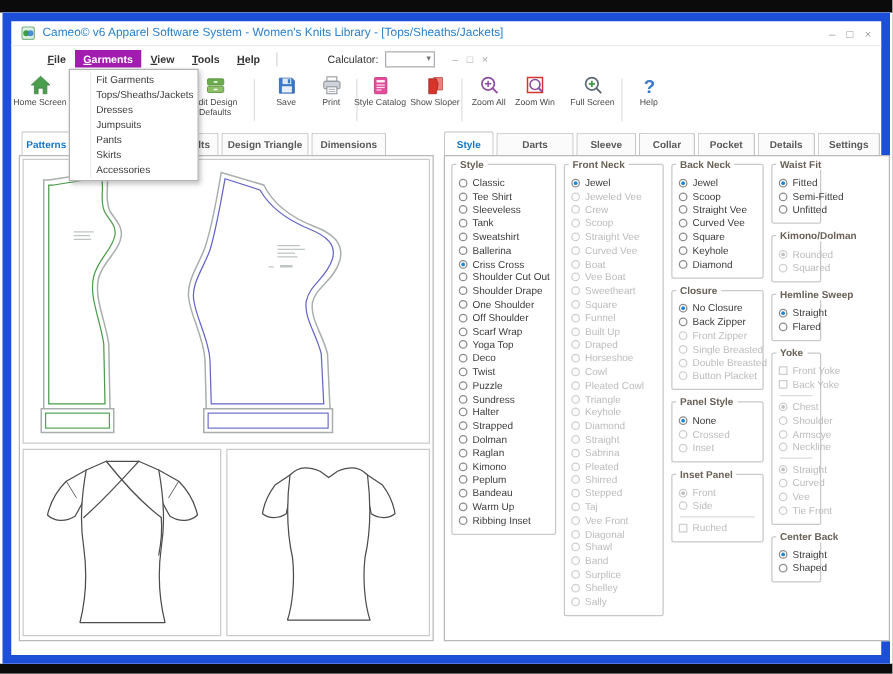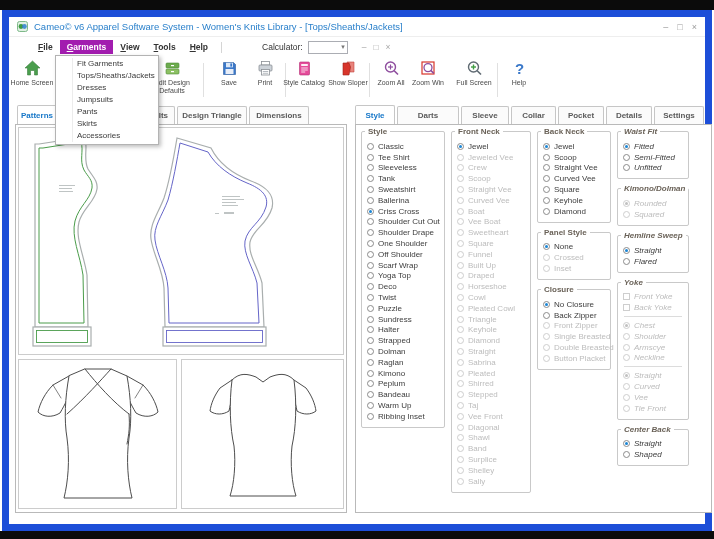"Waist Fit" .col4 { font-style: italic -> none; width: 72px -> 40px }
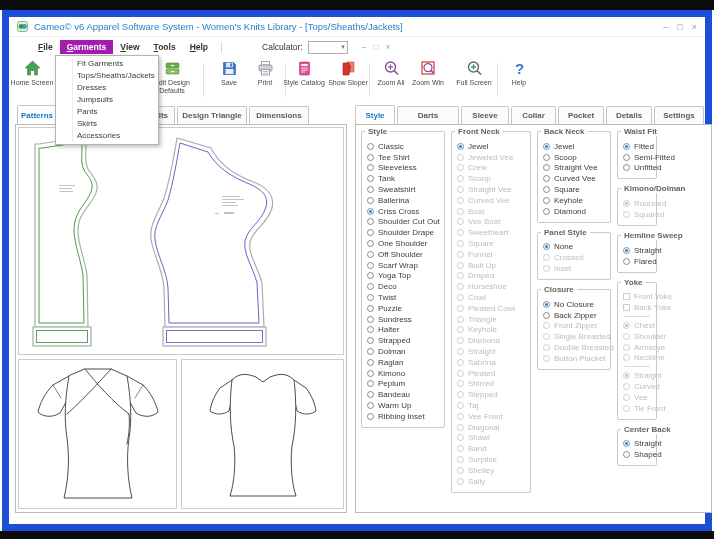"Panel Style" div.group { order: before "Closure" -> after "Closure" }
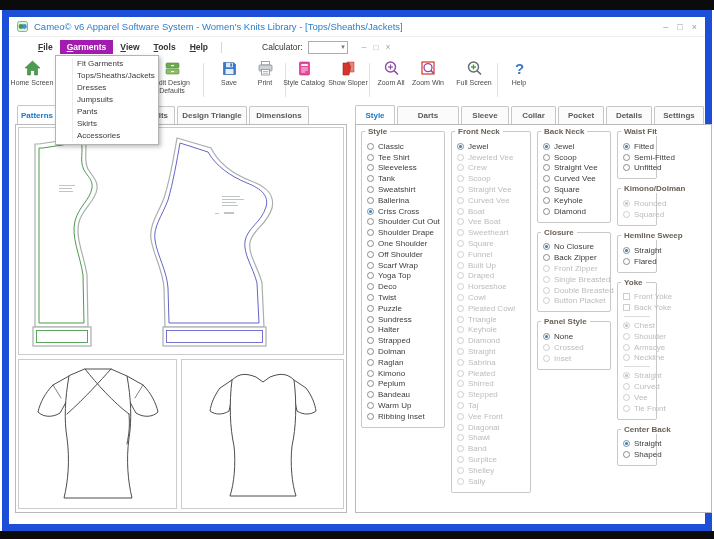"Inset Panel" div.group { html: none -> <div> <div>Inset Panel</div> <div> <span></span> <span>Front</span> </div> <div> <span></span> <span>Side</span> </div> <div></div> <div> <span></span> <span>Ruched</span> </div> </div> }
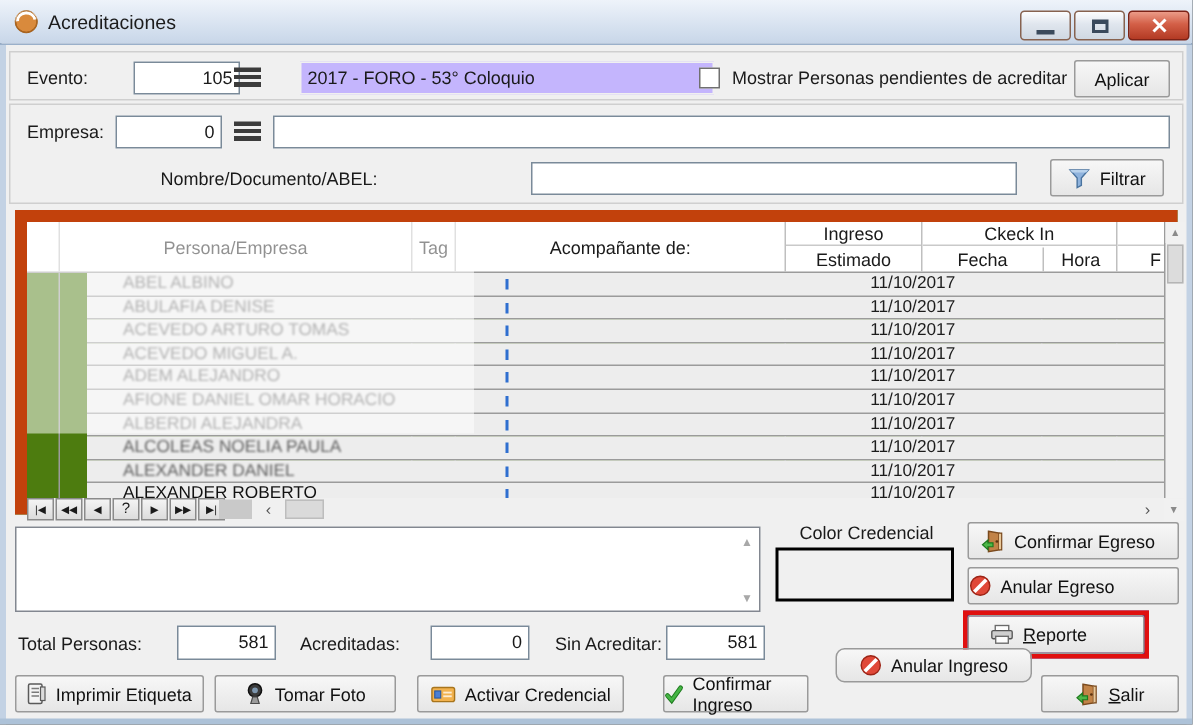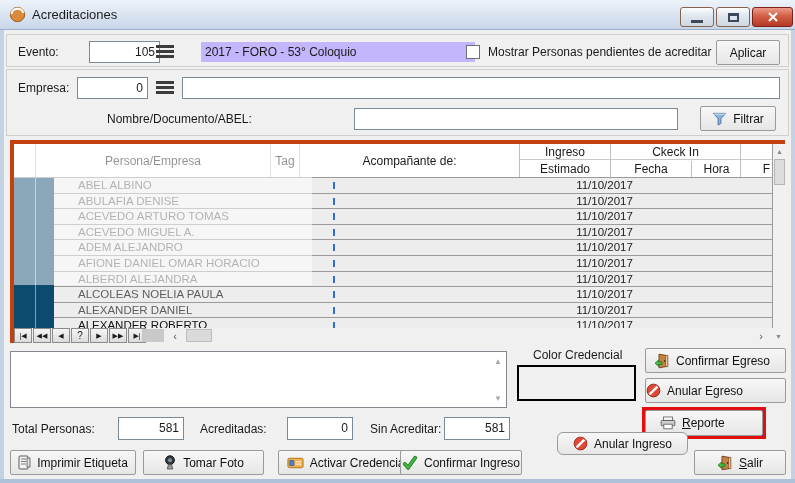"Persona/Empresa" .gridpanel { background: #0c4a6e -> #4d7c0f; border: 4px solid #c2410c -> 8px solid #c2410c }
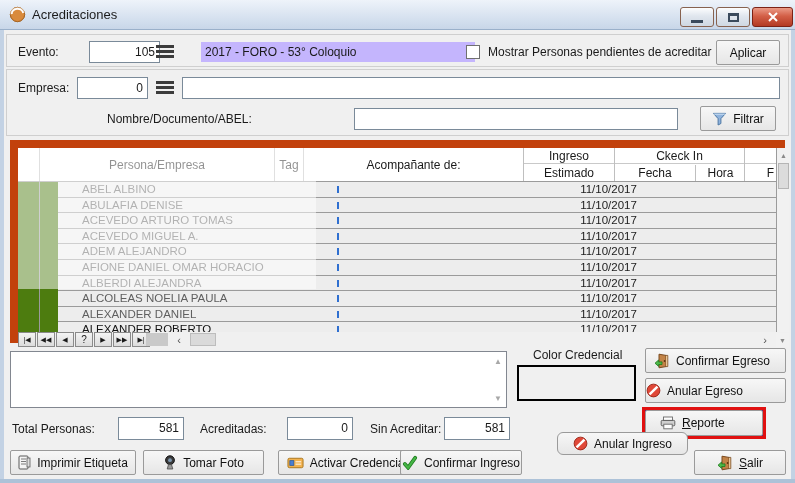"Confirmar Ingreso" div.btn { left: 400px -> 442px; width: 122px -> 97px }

---

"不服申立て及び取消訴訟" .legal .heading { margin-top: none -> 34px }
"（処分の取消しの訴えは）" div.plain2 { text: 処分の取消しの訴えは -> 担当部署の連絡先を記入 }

* _ASSIGNMENT_: Your answer should be the lines above from the one containing "margin-top: none ->" through the one containing "text: 処分の取消しの訴えは ->", copied exactly and with both ends kept.

* _WORKED SOLUTION_:
"不服申立て及び取消訴訟" .legal .heading { margin-top: none -> 34px }
"（処分の取消しの訴えは）" div.plain2 { text: 処分の取消しの訴えは -> 担当部署の連絡先を記入 }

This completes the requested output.